From Economic Crisis to World War III

The response to the 2008 economic crisis has relied far too much on monetary stimulus, in the form of quantitative easing and near-zero (or even negative) interest rates, and included far too little structural reform. This means that the next crisis could come soon – and pave the way for a large-scale military conflict.

BEIJING – The next economic crisis is closer than you think. But what you should really worry about is what comes after: in the current social, political, and technological landscape, a prolonged economic crisis, combined with rising income inequality, could well escalate into a major global military conflict.

The 2008-09 global financial crisis almost bankrupted governments and caused systemic collapse. Policymakers managed to pull the global economy back from the brink, using massive monetary stimulus, including quantitative easing and near-zero (or even negative) interest rates.

But monetary stimulus is like an adrenaline shot to jump-start an arrested heart; it can revive the patient, but it does nothing to cure the disease. Treating a sick economy requires structural reforms, which can cover everything from financial and labor markets to tax systems, fertility patterns, and education policies.

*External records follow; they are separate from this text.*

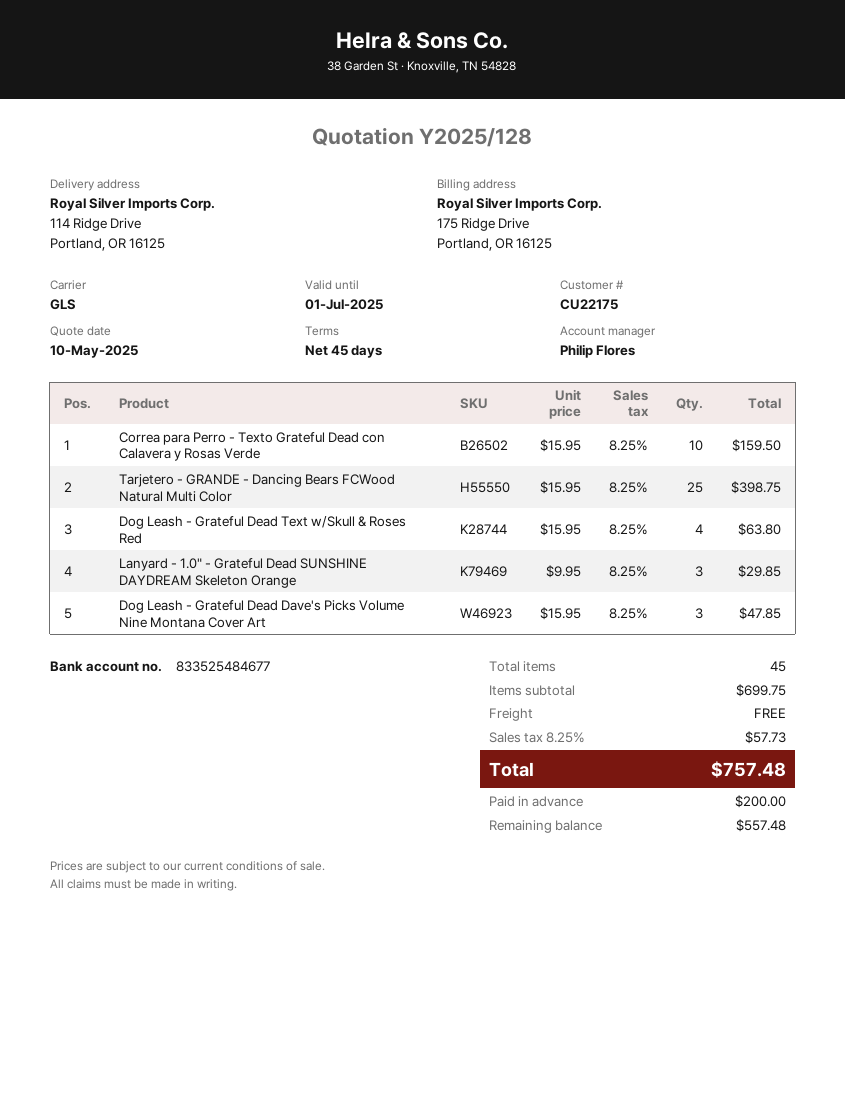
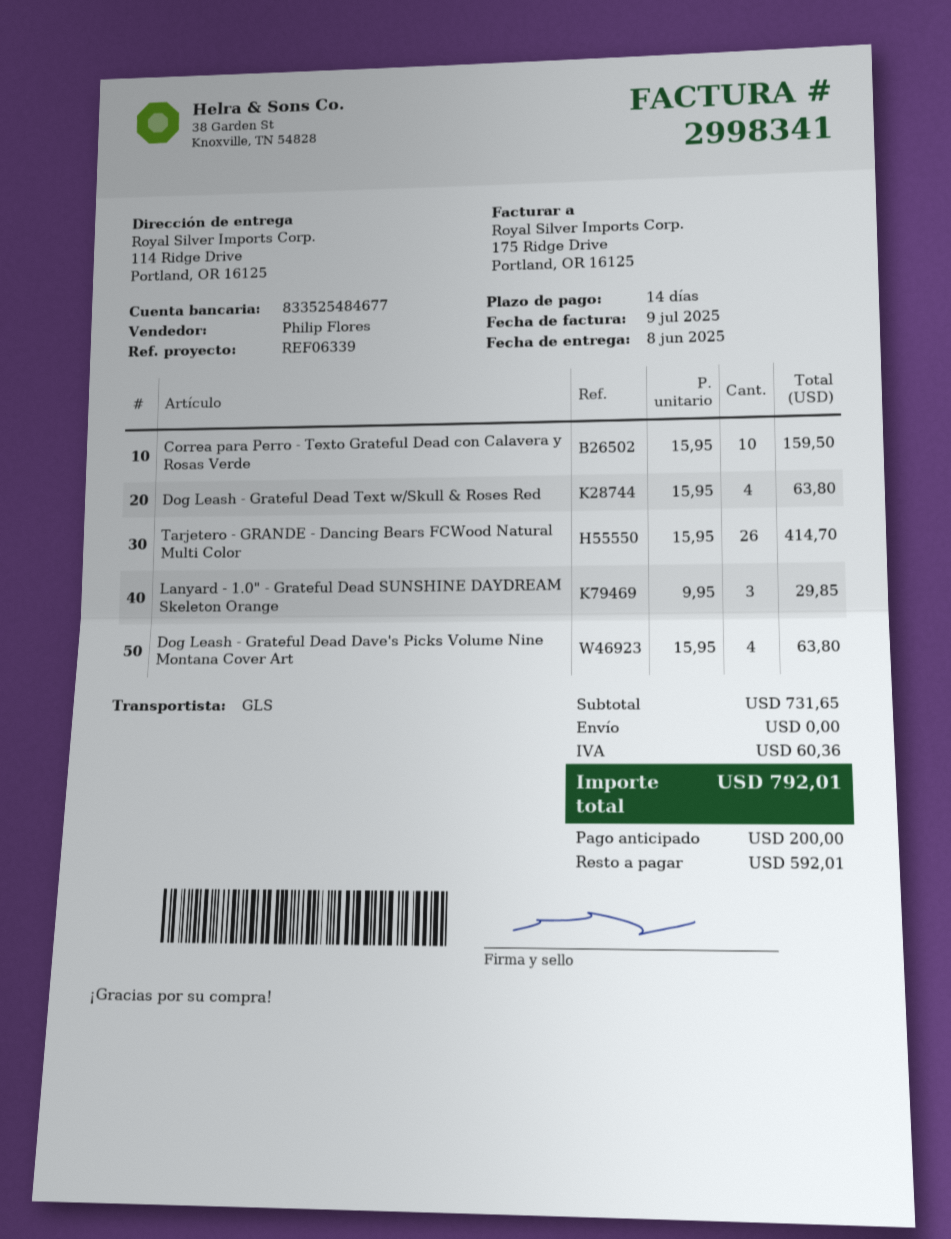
payment terms: 45 days -> 14 days
Tarjetero - GRANDE - Dancing Bears FCWood Natural Multi Color: 25 x 15.95 = 398.75 -> 26 x 15.95 = 414.70
Dog Leash - Grateful Dead Dave's Picks Volume Nine Montana Cover Art: 3 x 15.95 = 47.85 -> 4 x 15.95 = 63.80
subtotal: 699.75 -> 731.65
tax: 57.73 -> 60.36
total: 757.48 -> 792.01
balance: 557.48 -> 592.01

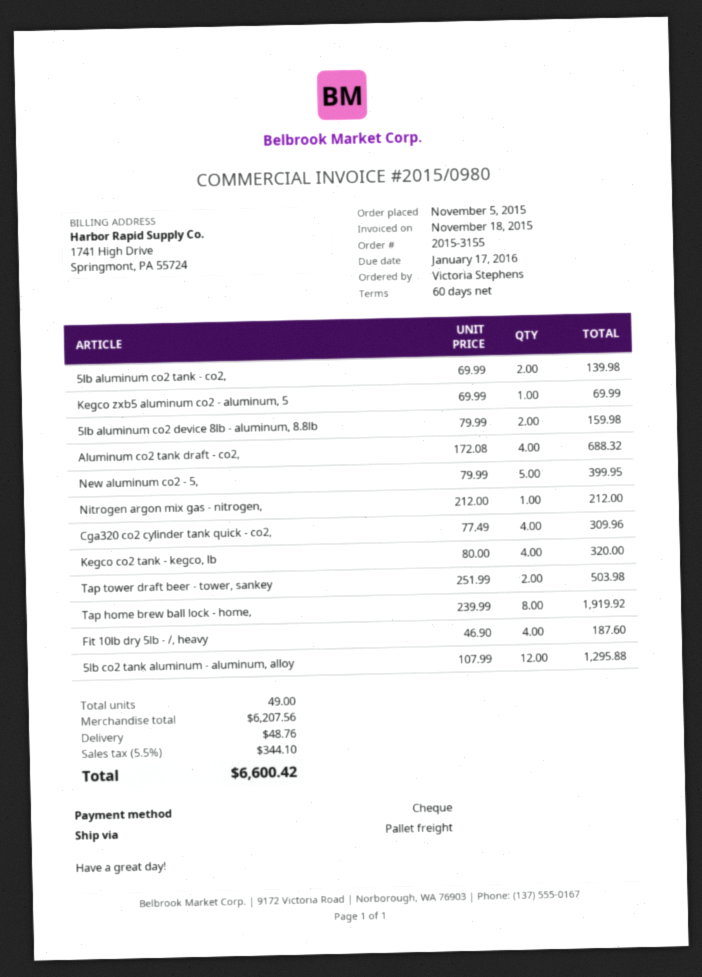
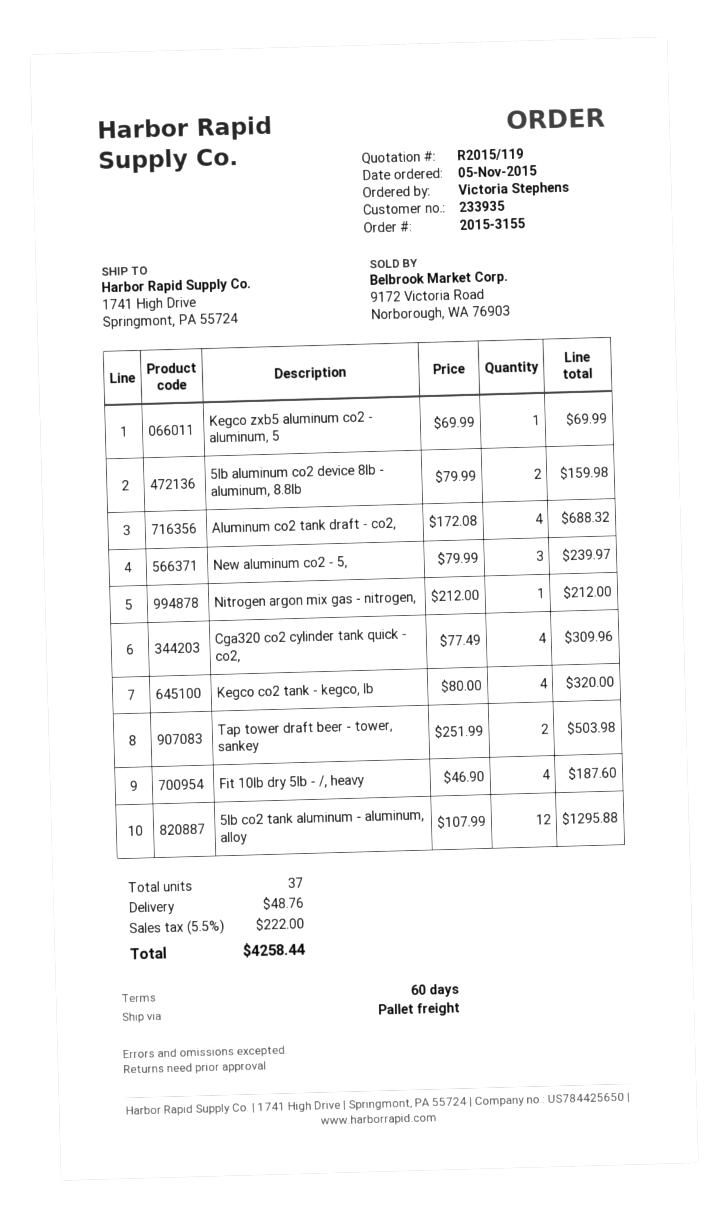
5lb aluminum co2 tank - co2,: 2 x 69.99 = 139.98 -> none
New aluminum co2 - 5,: 5 x 79.99 = 399.95 -> 3 x 79.99 = 239.97
Tap home brew ball lock - home,: 8 x 239.99 = 1919.92 -> none
total quantity: 49 -> 37
tax: 5.5% = 344.10 -> 5.5% = 222.00
total: 6600.42 -> 4258.44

Policymakers have utterly failed to pursue such reforms, despite promising to do so. Instead, they have remained preoccupied with politics. From Italy to Germany, forming and sustaining governments now seems to take more time than actual governing. And Greece, for example, has relied on money from international creditors to keep its head (barely) above water, rather than genuinely reforming its pension system or improving its business environment.

The lack of structural reform has meant that the unprecedented excess liquidity that central banks injected into their economies was not allocated to its most efficient uses. Instead, it raised global asset prices to levels even higher than those prevailing before 2008.

In the United States, housing prices are now 8% higher than they were at the peak of the property bubble in 2006, according to the property website Zillow. The price-to-earnings (CAPE) ratio, which measures whether stock-market prices are within a reasonable range, is now higher than it was both in 2008 and at the start of the Great Depression in 1929.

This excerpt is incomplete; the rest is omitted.